[[ Given records, beginning ]]

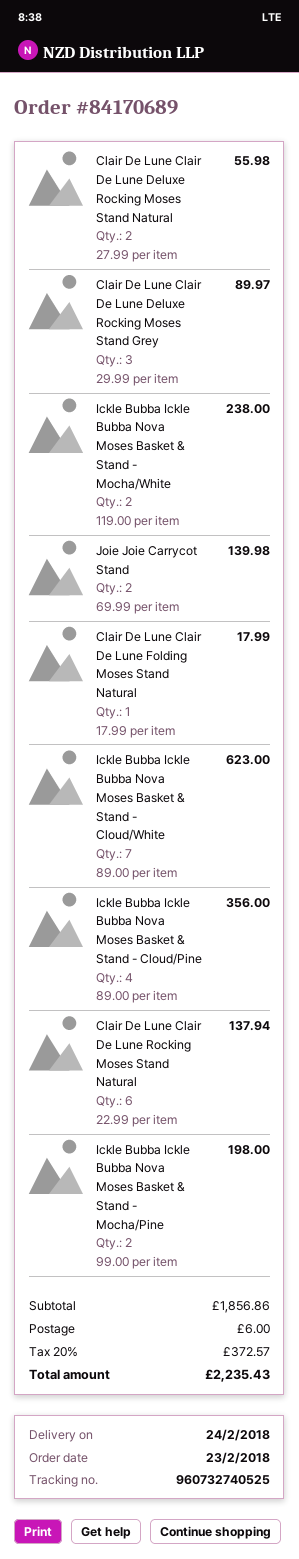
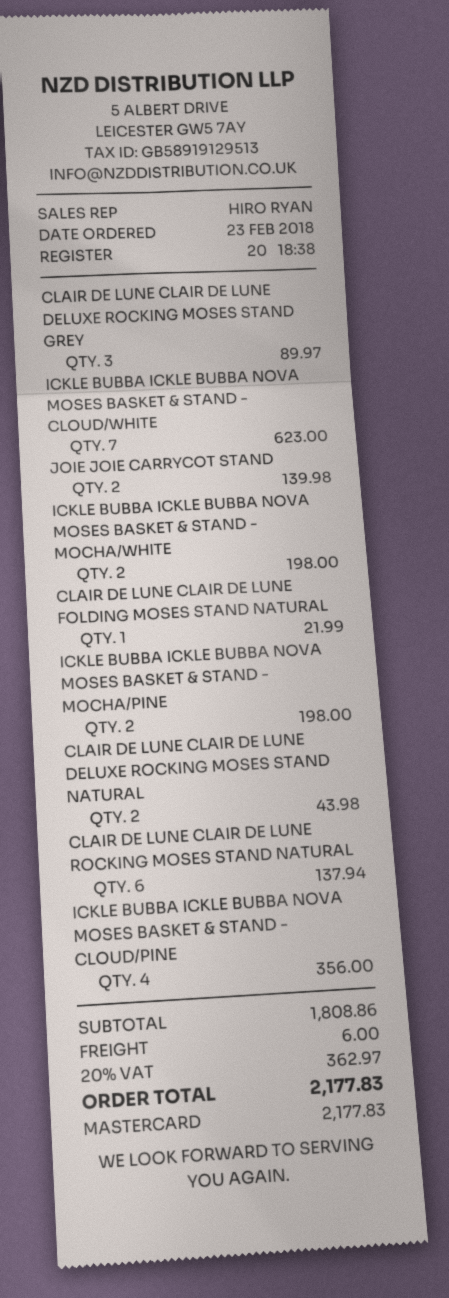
Clair De Lune Clair De Lune Deluxe Rocking Moses Stand Natural: 2 for 55.98 -> 2 for 43.98
Ickle Bubba Ickle Bubba Nova Moses Basket & Stand - Mocha/White: 2 for 238.00 -> 2 for 198.00
Clair De Lune Clair De Lune Folding Moses Stand Natural: 1 for 17.99 -> 1 for 21.99
subtotal: 1856.86 -> 1808.86
tax: 20% = 372.57 -> 20% = 362.97
total: 2235.43 -> 2177.83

[[ Given records, end ]]

→ **Problem description**
Start at the line with "subtotal: 1856.86 -> 1808.86". Give that line and every line after it again, word for word, through the last line above.

→ **Task solution**
subtotal: 1856.86 -> 1808.86
tax: 20% = 372.57 -> 20% = 362.97
total: 2235.43 -> 2177.83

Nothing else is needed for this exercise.